Problem → Read the material below and count the lines holding the string "Montipora". Give that count with nothing added.

Stored data →
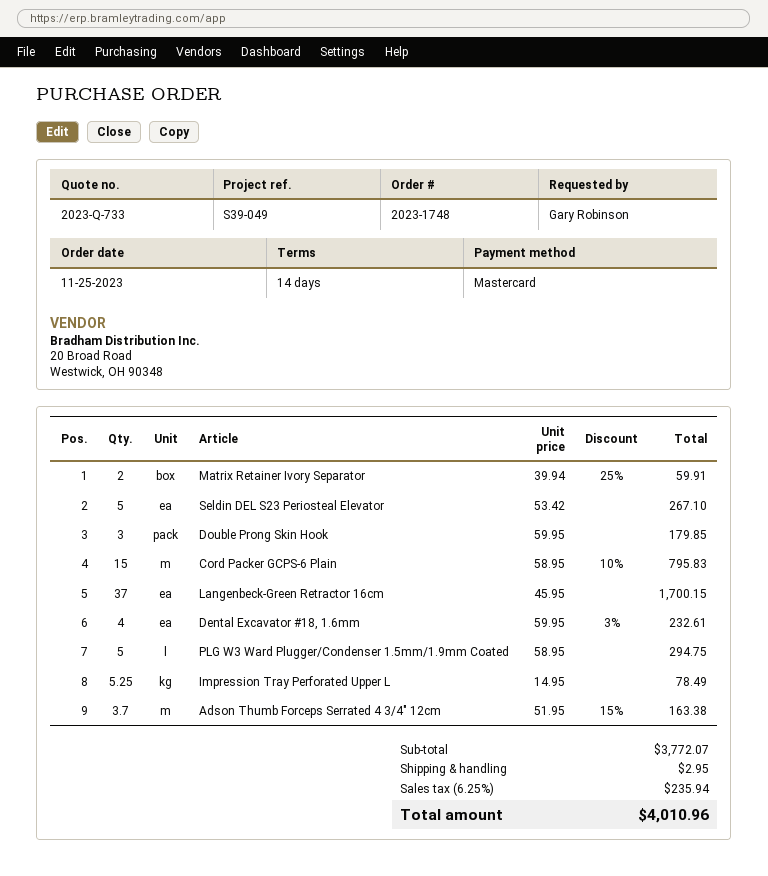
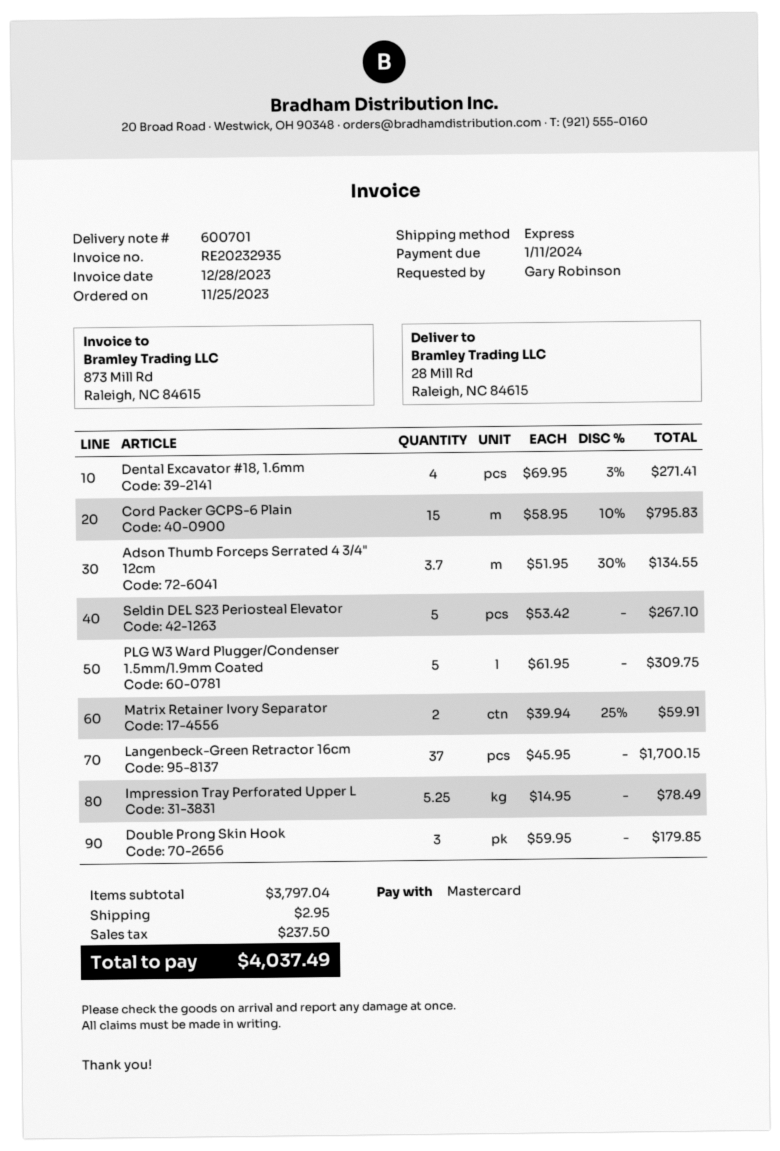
Dental Excavator #18, 1.6mm: 4 x 59.95 - 3% = 232.61 -> 4 x 69.95 - 3% = 271.41
PLG W3 Ward Plugger/Condenser 1.5mm/1.9mm Coated: 5 x 58.95 = 294.75 -> 5 x 61.95 = 309.75
Adson Thumb Forceps Serrated 4 3/4" 12cm: 3.7 x 51.95 - 15% = 163.38 -> 3.7 x 51.95 - 30% = 134.55
subtotal: 3772.07 -> 3797.04
tax: 235.94 -> 237.50
total: 4010.96 -> 4037.49

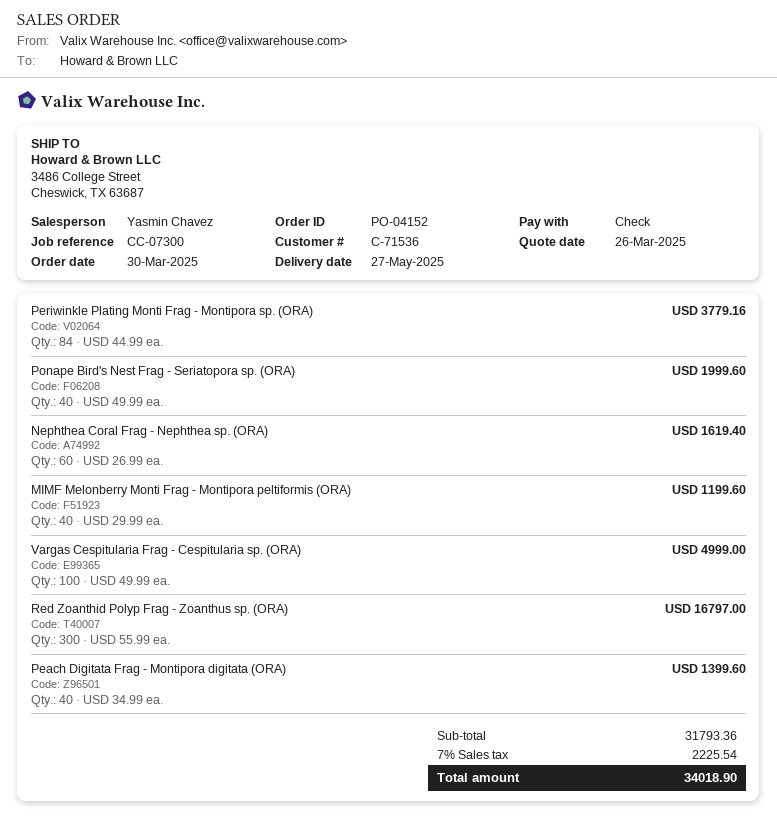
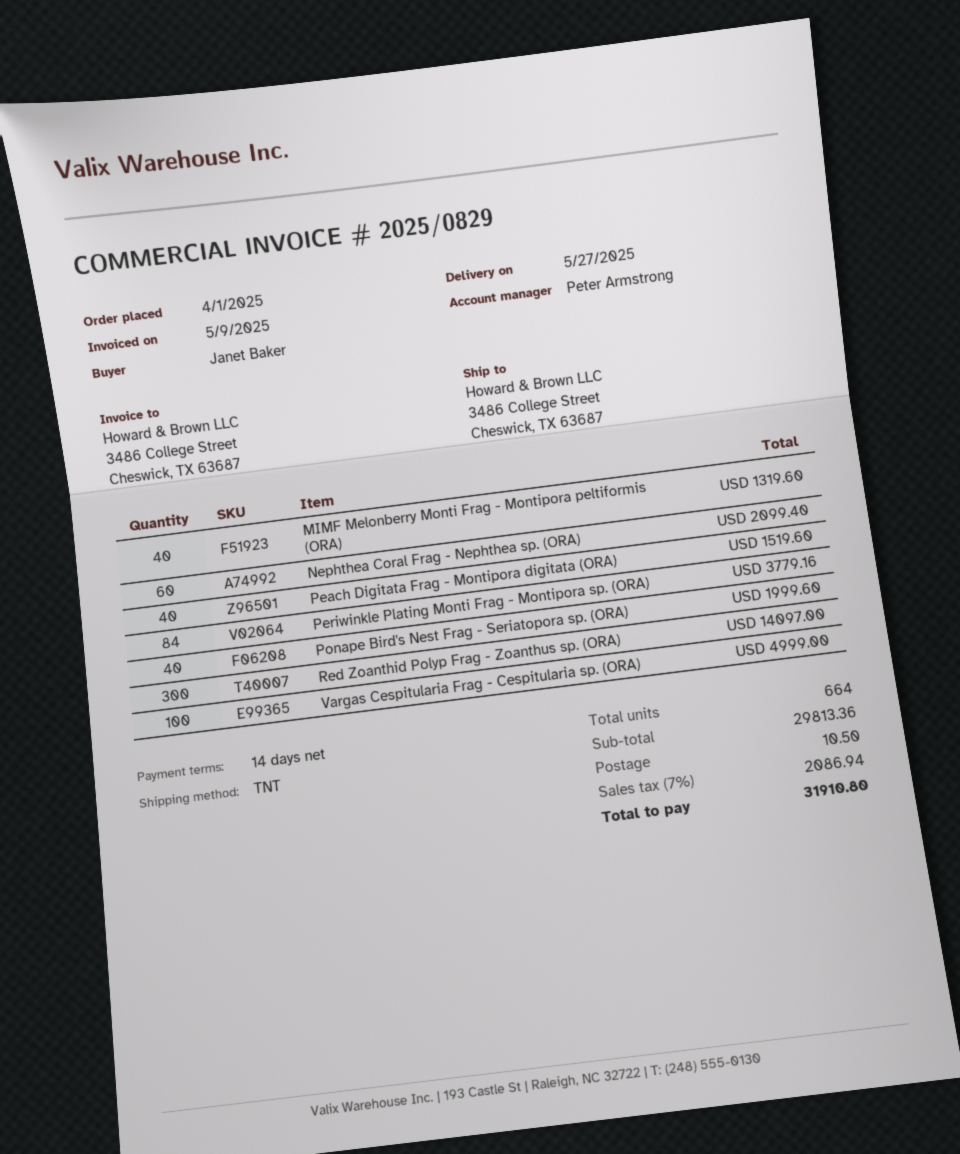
order date: 2025-03-30 -> 2025-04-01
sales rep: Yasmin Chavez -> Peter Armstrong
Nephthea Coral Frag - Nephthea sp. (ORA): 60 for 1619.40 -> 60 for 2099.40
MIMF Melonberry Monti Frag - Montipora peltiformis (ORA): 40 for 1199.60 -> 40 for 1319.60
Red Zoanthid Polyp Frag - Zoanthus sp. (ORA): 300 for 16797.00 -> 300 for 14097.00
Peach Digitata Frag - Montipora digitata (ORA): 40 for 1399.60 -> 40 for 1519.60
subtotal: 31793.36 -> 29813.36
shipping: none -> 10.50
tax: 7% = 2225.54 -> 7% = 2086.94
total: 34018.90 -> 31910.80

Answer for the task → 2